How far off is heaven – not in miles but in
minutes? When will Jesus take you by the hand and welcome you
home? I don’t know, but this is part two of God’s predetermined
message. The mystery of how much longer we’ll be in these bodies,
sitting in these chairs, wearing our clothes, sleeping in our beds is
one that only God knows. There is, however, another mystery God has
unraveled for us. It’s the one he wants you to know and understand and
believe so that your train ride from here to heaven is not derailed.
It’s something so glorious that nothing in your life and nothing in all
the world can outshine it – Christ in you, the hope of glory.
I don’t like to talk in the first person because
it’s not about me, but just for a second, listen to this. I am not
blowing my own horn and I am not complaining when I tell you that I have
what I consider to be an enormous responsibility as a pastor. Powered
by Jesus himself, I have the responsibility of doing everything I can do
and saying everything I can say so that all of you stand before the Lord
one day, dressed only in the holiness of Christ. Nothing about church
life is more important to me than that. But as a minister of Christ,
I’ve been given something to share with you which gets that job done.
As people who believe that Jesus died for you, I am to tell you that
Christ dwells in you right now.
What does that mean for preaching, Bible
classes, meetings, phone calls, hospital visits and counseling sessions?
There are voices all around you offering you the world if you’ll buy
this or sell that, if you’ll do this or disregard that. There are
things that churches could be doing or maybe pastors could be starting
or leading that would help you raise children or fix marriages or combat
loneliness or cope with grief. There are things that people could be
doing or committees could be working on to raise more funds or have more
fun or whatever, things that may be just fine.
But there’s one thing more glorious than
anything else and it’s right inside you.
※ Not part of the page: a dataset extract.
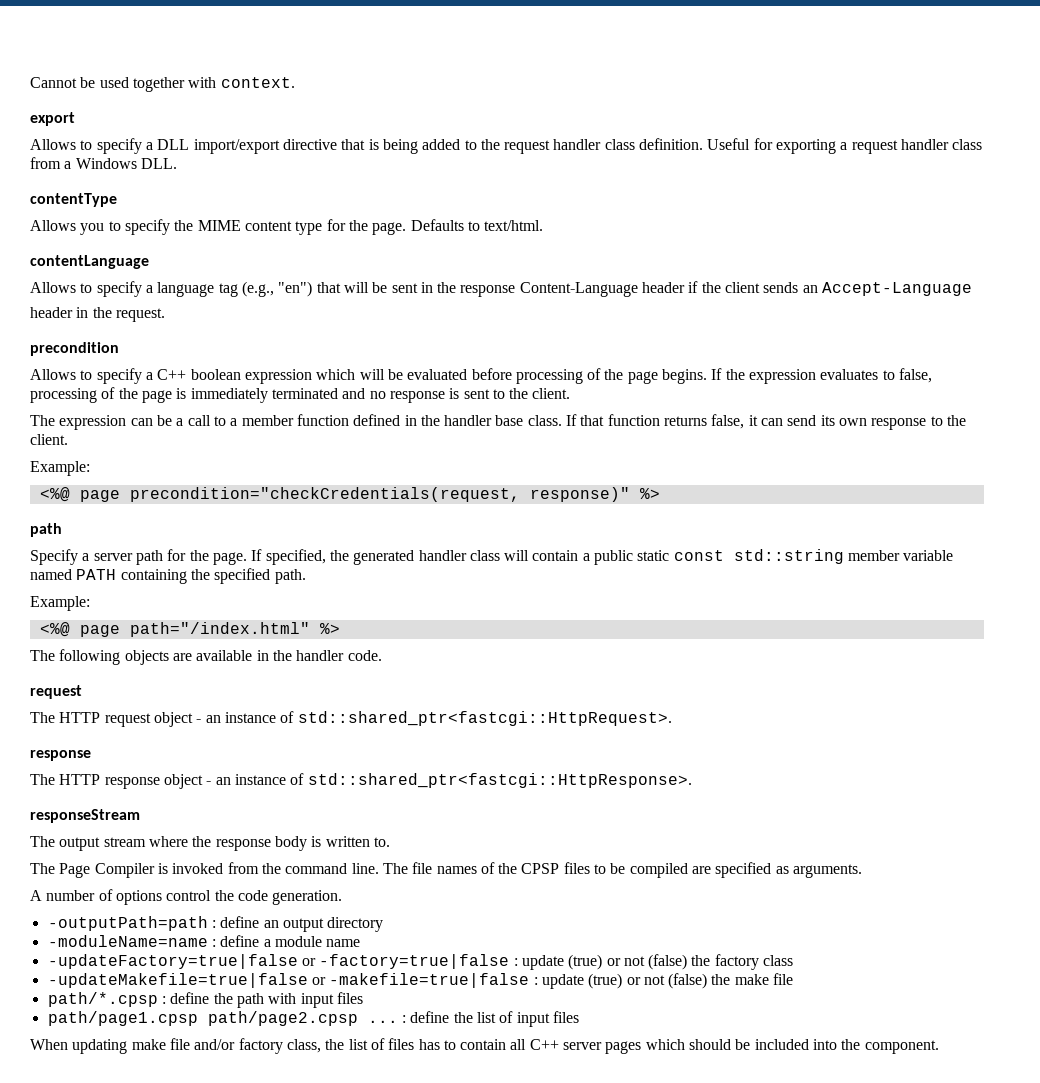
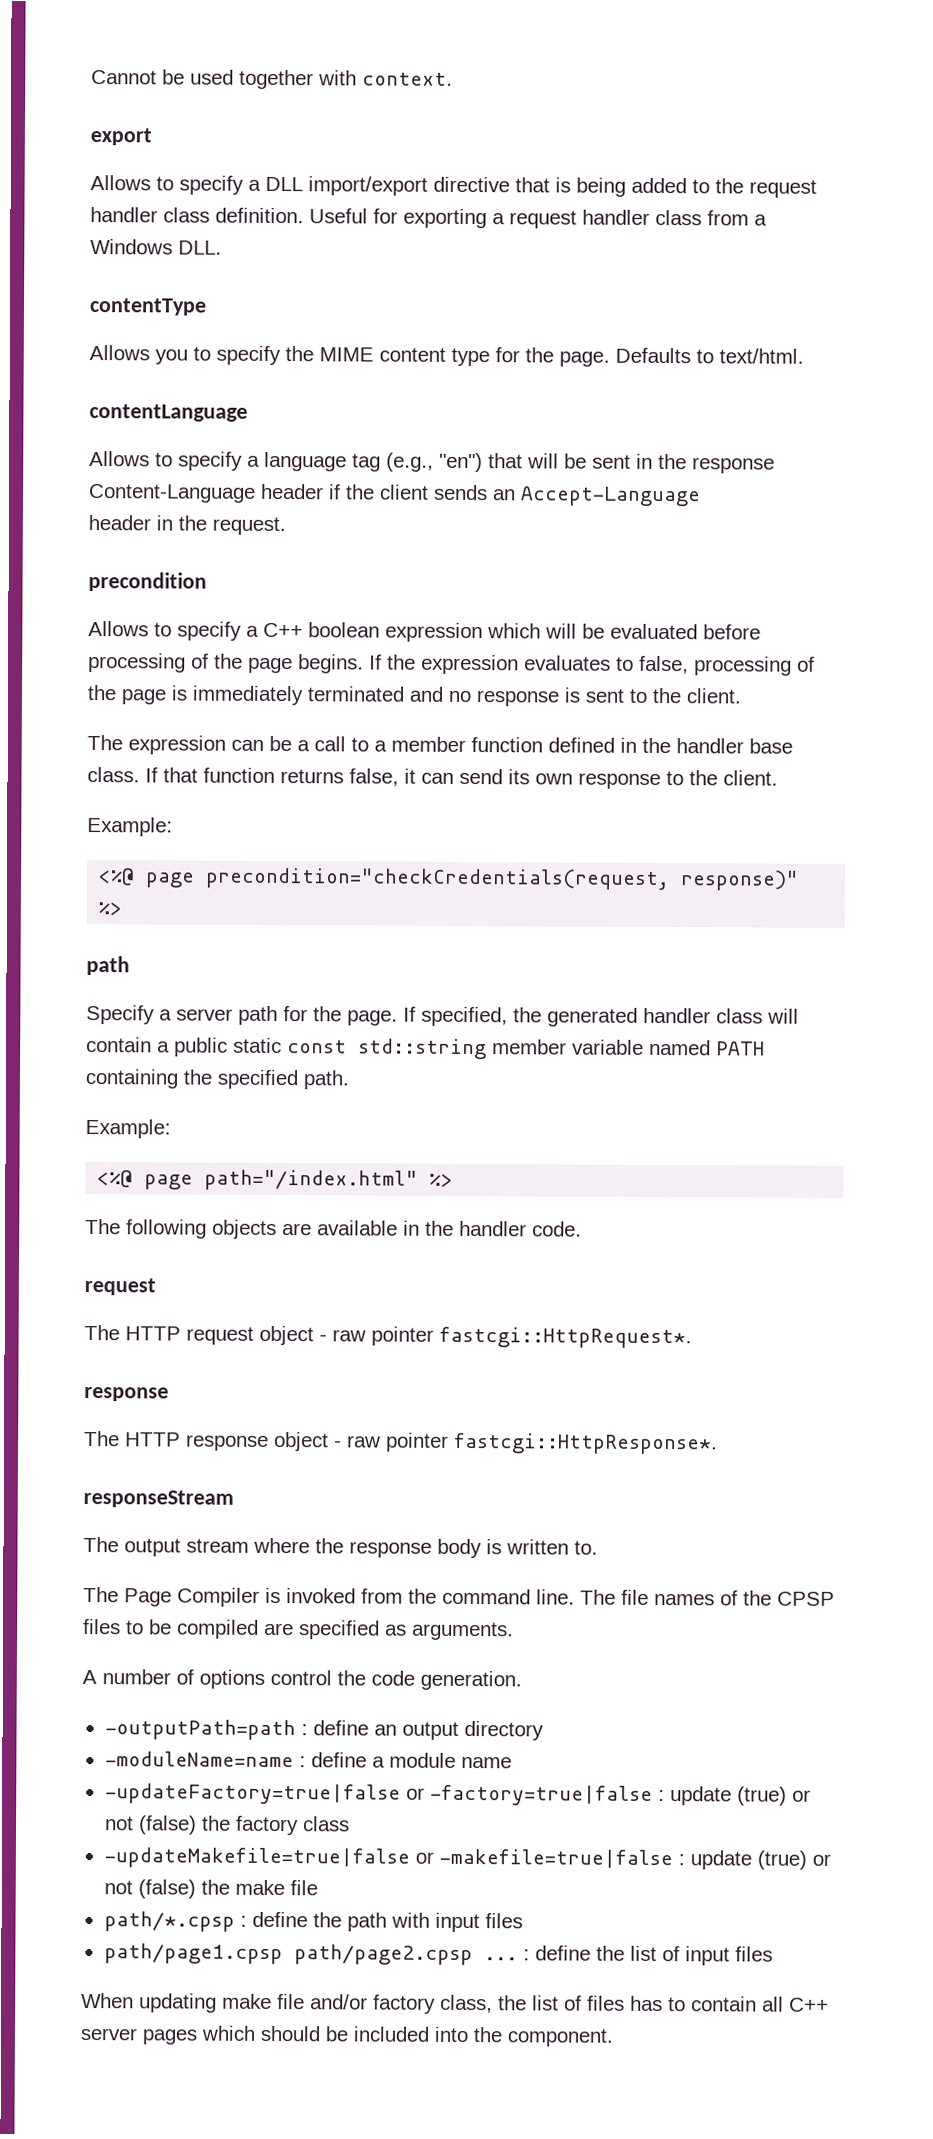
- The HTTP request object - an instance of std::shared_ptr<fastcgi::HttpRequest>.
+ The HTTP request object - raw pointer fastcgi::HttpRequest*.
- The HTTP response object - an instance of std::shared_ptr<fastcgi::HttpResponse>.
+ The HTTP response object - raw pointer fastcgi::HttpResponse*.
He’s right inside you.
Jesus lives in you. The Savior who died for you dwells inside you. His
shining glory is right in you; you just can’t see it. Can you imagine
having been in heaven for ten thousand years, bright shining as the sun,
having no less days to sing God’s praise than when you’d first begun,
and thinking, “What a fool I was during those days on earth when all I
could think was poor, poor, pitiful me! The glory of Christ that I have
now I had back then. I just couldn’t see it.”
I do not intend that truth to remain a mystery
to you. More importantly, God doesn’t. Whether it’s preaching,
Bible classes, meetings, phone calls, hospital visits or counseling
sessions, I am going to struggle and strive with Christ’s energy to lead
you to see the priceless treasure you have within you – Christ in you,
the hope of glory, which is to say, “If my Savior himself and the
dazzling glory of his grace and power and love are invisibly shining in
me right now, it is only a matter of time before that glory breaks
through this body and I am shining with and seeing the glory of Jesus in
heaven.”
What should preachers preach? Christ died
for you. Christ dwells in you. I will see you there!